• _Problem statement_
Go line by line through the entries and show those that hold the string "中国移动".

• _Exercise data_
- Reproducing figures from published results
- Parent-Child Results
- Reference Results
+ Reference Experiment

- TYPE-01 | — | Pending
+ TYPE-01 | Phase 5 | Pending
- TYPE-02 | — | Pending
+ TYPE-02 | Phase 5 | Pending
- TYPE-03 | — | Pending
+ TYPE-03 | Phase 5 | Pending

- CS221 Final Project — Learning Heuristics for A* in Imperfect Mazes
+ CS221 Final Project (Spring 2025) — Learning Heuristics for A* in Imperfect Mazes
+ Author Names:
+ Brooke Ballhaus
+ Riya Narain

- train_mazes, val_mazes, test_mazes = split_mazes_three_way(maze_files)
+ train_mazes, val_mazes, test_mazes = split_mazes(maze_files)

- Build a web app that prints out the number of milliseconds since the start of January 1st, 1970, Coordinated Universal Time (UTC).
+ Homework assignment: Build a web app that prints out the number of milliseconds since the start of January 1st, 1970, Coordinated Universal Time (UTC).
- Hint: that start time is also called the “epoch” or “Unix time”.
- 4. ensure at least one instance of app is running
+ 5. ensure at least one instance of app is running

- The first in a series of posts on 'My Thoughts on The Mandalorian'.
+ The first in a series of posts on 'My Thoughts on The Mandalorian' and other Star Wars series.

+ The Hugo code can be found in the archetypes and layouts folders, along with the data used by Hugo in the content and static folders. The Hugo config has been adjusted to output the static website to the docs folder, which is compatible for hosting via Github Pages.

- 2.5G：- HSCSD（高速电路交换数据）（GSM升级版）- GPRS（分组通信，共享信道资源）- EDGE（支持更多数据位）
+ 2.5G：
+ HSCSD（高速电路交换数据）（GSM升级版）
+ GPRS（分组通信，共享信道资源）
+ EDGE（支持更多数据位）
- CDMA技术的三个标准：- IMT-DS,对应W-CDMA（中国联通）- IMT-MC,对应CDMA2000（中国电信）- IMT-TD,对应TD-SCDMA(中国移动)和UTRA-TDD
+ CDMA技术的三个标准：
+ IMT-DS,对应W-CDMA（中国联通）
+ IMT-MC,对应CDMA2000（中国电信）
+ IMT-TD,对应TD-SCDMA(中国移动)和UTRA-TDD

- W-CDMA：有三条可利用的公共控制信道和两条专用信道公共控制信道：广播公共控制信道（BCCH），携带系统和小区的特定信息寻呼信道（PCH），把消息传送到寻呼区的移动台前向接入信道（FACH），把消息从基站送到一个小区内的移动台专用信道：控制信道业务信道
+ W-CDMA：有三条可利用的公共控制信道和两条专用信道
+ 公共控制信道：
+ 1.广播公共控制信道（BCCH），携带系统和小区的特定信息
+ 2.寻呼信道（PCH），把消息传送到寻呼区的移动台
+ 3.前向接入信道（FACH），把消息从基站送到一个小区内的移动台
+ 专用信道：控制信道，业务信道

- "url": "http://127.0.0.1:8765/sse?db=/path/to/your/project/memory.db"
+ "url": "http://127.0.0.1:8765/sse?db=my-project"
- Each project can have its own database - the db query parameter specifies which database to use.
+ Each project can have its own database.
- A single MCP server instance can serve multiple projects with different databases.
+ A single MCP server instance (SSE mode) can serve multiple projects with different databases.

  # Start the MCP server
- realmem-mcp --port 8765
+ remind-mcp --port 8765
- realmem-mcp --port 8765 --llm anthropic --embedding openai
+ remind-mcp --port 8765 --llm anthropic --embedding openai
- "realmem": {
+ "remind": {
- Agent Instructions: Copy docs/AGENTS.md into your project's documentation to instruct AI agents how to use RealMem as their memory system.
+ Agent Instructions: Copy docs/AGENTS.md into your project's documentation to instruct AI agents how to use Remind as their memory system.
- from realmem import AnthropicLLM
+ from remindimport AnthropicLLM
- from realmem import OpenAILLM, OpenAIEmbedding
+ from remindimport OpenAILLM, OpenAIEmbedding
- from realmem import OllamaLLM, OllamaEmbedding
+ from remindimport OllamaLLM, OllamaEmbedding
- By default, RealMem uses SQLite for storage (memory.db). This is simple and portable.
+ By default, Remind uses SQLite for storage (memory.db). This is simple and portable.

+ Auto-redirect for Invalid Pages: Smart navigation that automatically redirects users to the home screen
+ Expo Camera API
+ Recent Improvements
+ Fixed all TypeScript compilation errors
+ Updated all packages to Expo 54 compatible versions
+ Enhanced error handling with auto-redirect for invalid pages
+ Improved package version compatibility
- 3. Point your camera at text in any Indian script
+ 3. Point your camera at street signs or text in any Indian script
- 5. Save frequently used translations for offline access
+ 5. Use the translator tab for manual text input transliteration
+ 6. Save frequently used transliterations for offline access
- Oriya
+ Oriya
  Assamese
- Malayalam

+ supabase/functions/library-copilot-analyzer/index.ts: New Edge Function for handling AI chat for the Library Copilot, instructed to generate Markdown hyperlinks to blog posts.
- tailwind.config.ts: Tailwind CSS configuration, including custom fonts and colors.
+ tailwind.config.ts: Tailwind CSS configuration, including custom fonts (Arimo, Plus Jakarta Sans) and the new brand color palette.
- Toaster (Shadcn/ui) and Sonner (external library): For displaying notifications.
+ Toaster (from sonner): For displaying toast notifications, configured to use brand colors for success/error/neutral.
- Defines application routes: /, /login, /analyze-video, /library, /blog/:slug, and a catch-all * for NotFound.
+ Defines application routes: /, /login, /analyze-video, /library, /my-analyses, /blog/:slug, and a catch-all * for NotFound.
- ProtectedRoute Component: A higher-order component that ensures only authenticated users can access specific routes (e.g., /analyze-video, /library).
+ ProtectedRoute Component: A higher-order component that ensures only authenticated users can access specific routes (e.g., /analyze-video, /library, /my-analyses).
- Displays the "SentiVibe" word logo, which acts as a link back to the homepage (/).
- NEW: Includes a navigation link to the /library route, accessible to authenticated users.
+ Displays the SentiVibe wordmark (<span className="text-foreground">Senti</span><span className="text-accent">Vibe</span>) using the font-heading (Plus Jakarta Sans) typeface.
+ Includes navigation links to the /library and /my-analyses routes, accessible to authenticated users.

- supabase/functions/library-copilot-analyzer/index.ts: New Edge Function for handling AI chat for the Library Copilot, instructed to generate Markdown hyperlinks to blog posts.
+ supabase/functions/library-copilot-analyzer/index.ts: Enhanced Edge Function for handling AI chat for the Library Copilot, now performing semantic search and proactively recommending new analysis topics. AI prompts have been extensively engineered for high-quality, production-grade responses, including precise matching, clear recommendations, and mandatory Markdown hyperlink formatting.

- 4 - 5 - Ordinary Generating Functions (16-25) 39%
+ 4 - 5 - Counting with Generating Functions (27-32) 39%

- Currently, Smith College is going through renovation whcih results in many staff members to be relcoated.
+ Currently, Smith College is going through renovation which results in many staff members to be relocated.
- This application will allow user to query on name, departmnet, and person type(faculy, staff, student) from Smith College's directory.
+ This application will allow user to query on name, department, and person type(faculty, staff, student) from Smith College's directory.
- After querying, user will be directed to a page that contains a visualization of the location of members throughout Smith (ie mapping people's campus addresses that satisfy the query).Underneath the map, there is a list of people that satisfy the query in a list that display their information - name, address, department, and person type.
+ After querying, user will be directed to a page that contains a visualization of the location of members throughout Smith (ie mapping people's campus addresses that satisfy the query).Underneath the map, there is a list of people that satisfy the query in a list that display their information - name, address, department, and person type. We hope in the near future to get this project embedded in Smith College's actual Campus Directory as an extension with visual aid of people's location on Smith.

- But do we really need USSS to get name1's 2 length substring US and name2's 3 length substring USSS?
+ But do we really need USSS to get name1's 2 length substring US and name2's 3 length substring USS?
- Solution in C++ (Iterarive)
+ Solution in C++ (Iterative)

• _Result_
- CDMA技术的三个标准：- IMT-DS,对应W-CDMA（中国联通）- IMT-MC,对应CDMA2000（中国电信）- IMT-TD,对应TD-SCDMA(中国移动)和UTRA-TDD
+ IMT-TD,对应TD-SCDMA(中国移动)和UTRA-TDD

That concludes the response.